Amazing Spider-Man Renew Your Vows #21
by Jody Houser, Scott Koblish (Illustrator),
Eduard Petrovich (Illustrator)
Synopsis (via Goodreads): WEIRD SCIENCE CONTINUES! Is this the start of Annie Parker’s own clone saga? Can Peter and Mary Jane save her from herself? 


Spider-Man has been cloned in the past, but it's different when his daughter is the target of a villain's scheme. Is it cloning? The person(s) they keep running into seem to have similar features and attributes, but there are some major differences.

We still don't know why the baddie is doing what they're doing, but we know it can't be anything good. I'm really enjoying the family dynamics and watching all three of them work together. They have to balance their superhero lives, and they also have to deal with regular family issues.

Annie may be Spiderling, but she's also a teenager in high school They don't always make the best decisions, and have to make their own mistakes in order to learn from them. However, her mistakes as Spiderling can have more severe consequences, so opening up to her parents as a superhero might be more necessary than opening up to them as their child.

The Amazing Spider-Man Renew Your Vows is still one of my favorites! I cannot wait to see where their story goes. Also, this comic has some of the best illustrations!

Amazing Spider-Man #1 by Nick Spencer
Ryan Ottley (Illustrator)
Synopsis (via Goodreads): An alien invasion hits New York City and the only one who can stop it is…Spider-Man?! And if even that’s not enough, you’ll see a new roommate, new love interests – and a new villain! Spider-Man goes back to basics courtesy of Nick Spencer (SECRET EMPIRE, SUPERIOR FOES OF SPIDER-MAN) and the Marvel debut of RYAN OTTLEY (Invincible)! 


I was really happy to start The Amazing Spider-Man from the beginning. There's a new writer, so that means new stories or old ones with a different perspective.

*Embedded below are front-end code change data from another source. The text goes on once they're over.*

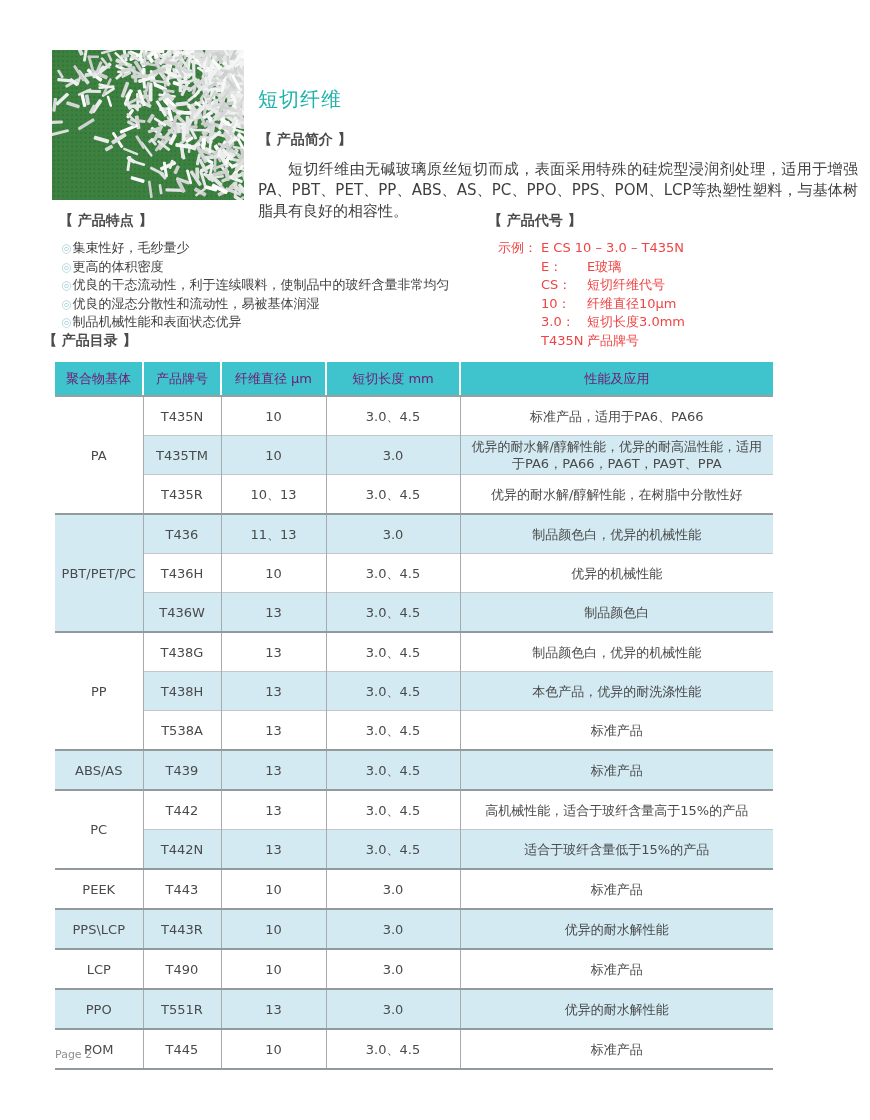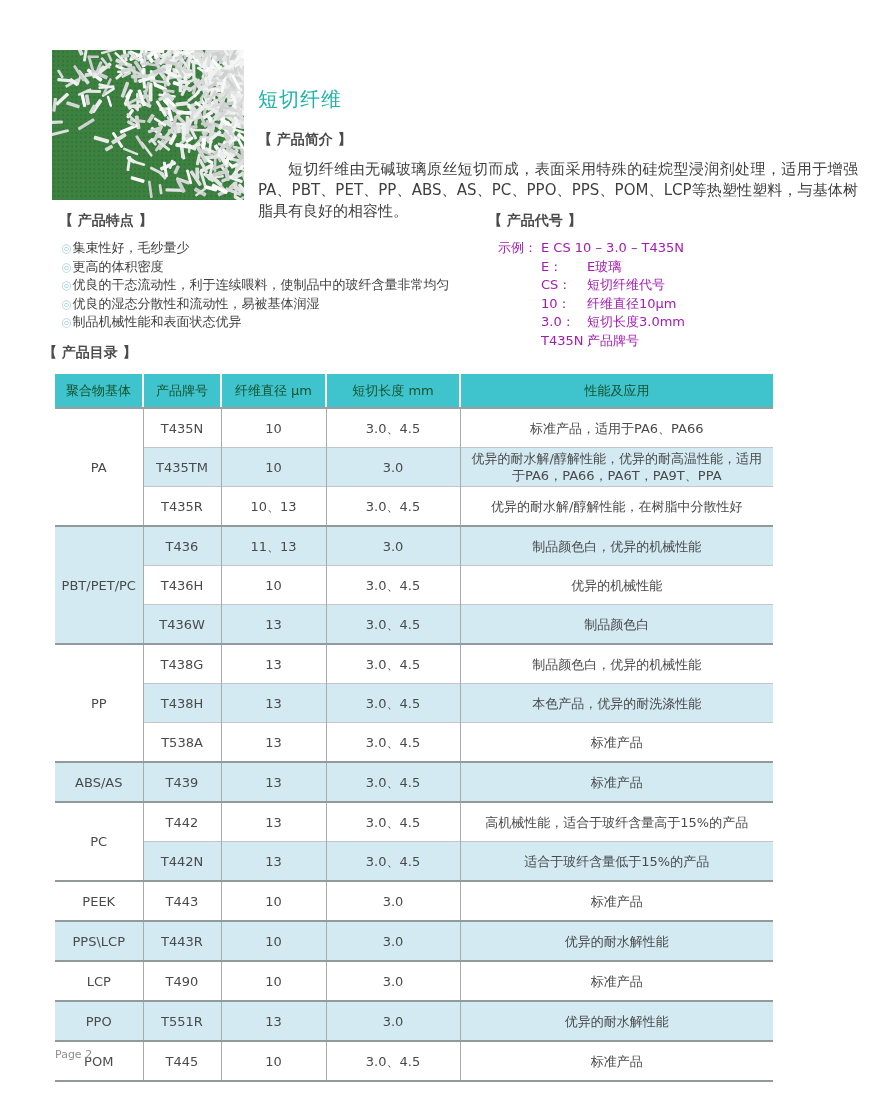--- a/index.html
+++ b/index.html
@@ -18,30 +18,30 @@
   .sec-heading{margin:0;font-size:14px;font-weight:600;color:#4b4b4b;}
   .intro-heading{margin-top:18px;}
   .intro-text{margin:10px 0 0 0;font-size:15px;line-height:21px;color:#3f3f3f;text-indent:2em;text-align:justify;}
 
   
   .features{position:absolute;left:59px;top:212px;width:445px;}
   .features ul{list-style:none;margin:9px 0 0 2px;padding:0;}
   .features li{font-size:13px;line-height:18.5px;color:#414141;white-space:nowrap;}
   .bullet{color:#a9d3dc;margin-right:1px;font-size:12px;}
   .codes{position:absolute;left:488px;top:212px;width:372px;}
-  .codes-body{margin-top:9px;padding-left:10px;font-size:13px;line-height:18.6px;color:#a21caf;}
+  .codes-body{margin-top:9px;padding-left:10px;font-size:13px;line-height:18.6px;color:#ef4444;}
   .crow{display:flex;}
   .ex-label{width:43px;flex:none;}
   .code-col{width:46px;flex:none;margin-left:43px;}
   .codes .mean{flex:1;}
 
   
-  .catalog{position:absolute;left:43px;top:344px;}
+  .catalog{position:absolute;left:43px;top:332px;}
   .catalog table{border-collapse:collapse;table-layout:fixed;width:718px;margin:12px 0 0 12px;font-size:13px;color:#4a4a4a;}
-  .catalog th{background:#3fc3cc;color:#14532d;font-weight:normal;height:31px;border-left:2px solid #fff;border-bottom:2px solid #97a1a3;font-size:13px;}
+  .catalog th{background:#3fc3cc;color:#701a75;font-weight:normal;height:31px;border-left:2px solid #fff;border-bottom:2px solid #97a1a3;font-size:13px;}
   .catalog th:first-child{border-left:none;}
   .catalog td{text-align:center;height:34px;padding:2px 6px;border-left:1px solid #a6acae;border-top:1px solid #c3c7c9;vertical-align:middle;line-height:17px;}
   .catalog td.polymer{border-left:none;}
   .catalog tr.gtop td{border-top:2px solid #919b9d;}
   .catalog tr.alt td{background:#d3eaf2;}
   .catalog tr.lastrow td{border-bottom:2px solid #919b9d;}
 
   .footer{position:absolute;left:55px;top:1048px;font-size:11px;color:#8f8f8f;}
 </style>
 </head>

The first one was... interesting. All of the other superheroes seem annoyed with Spider-Man, but we're not really sure why. I believe Mayor Fisk (bad guy) has something to do with it. I know he wants to isolate Spider-Man, but it doesn't say whether or not he was successful in this issue.

Despite all the animosity directed at him, Spider-Man still does what he always does -- saves the world. He's been selflessly giving up everything about Peter Parker in order to maintain his secret identity and keep everyone safe. I've never thought it was fair how much Peter has lost over the years while being Spider-Man. He's always losing his job, his friends, and alienating his family. (I really wish after all this time he would tell Aunt May what he does. She wouldn't be disappointed, and he could better explain when things go wrong.)

It's too soon to have an opinion on the series as a whole, but the first issue was long. There are some additional stories in the back that give you a villain's perspective as well as something else Peter is dealing with. I really want to love this, so I hope it doesn't disappoint!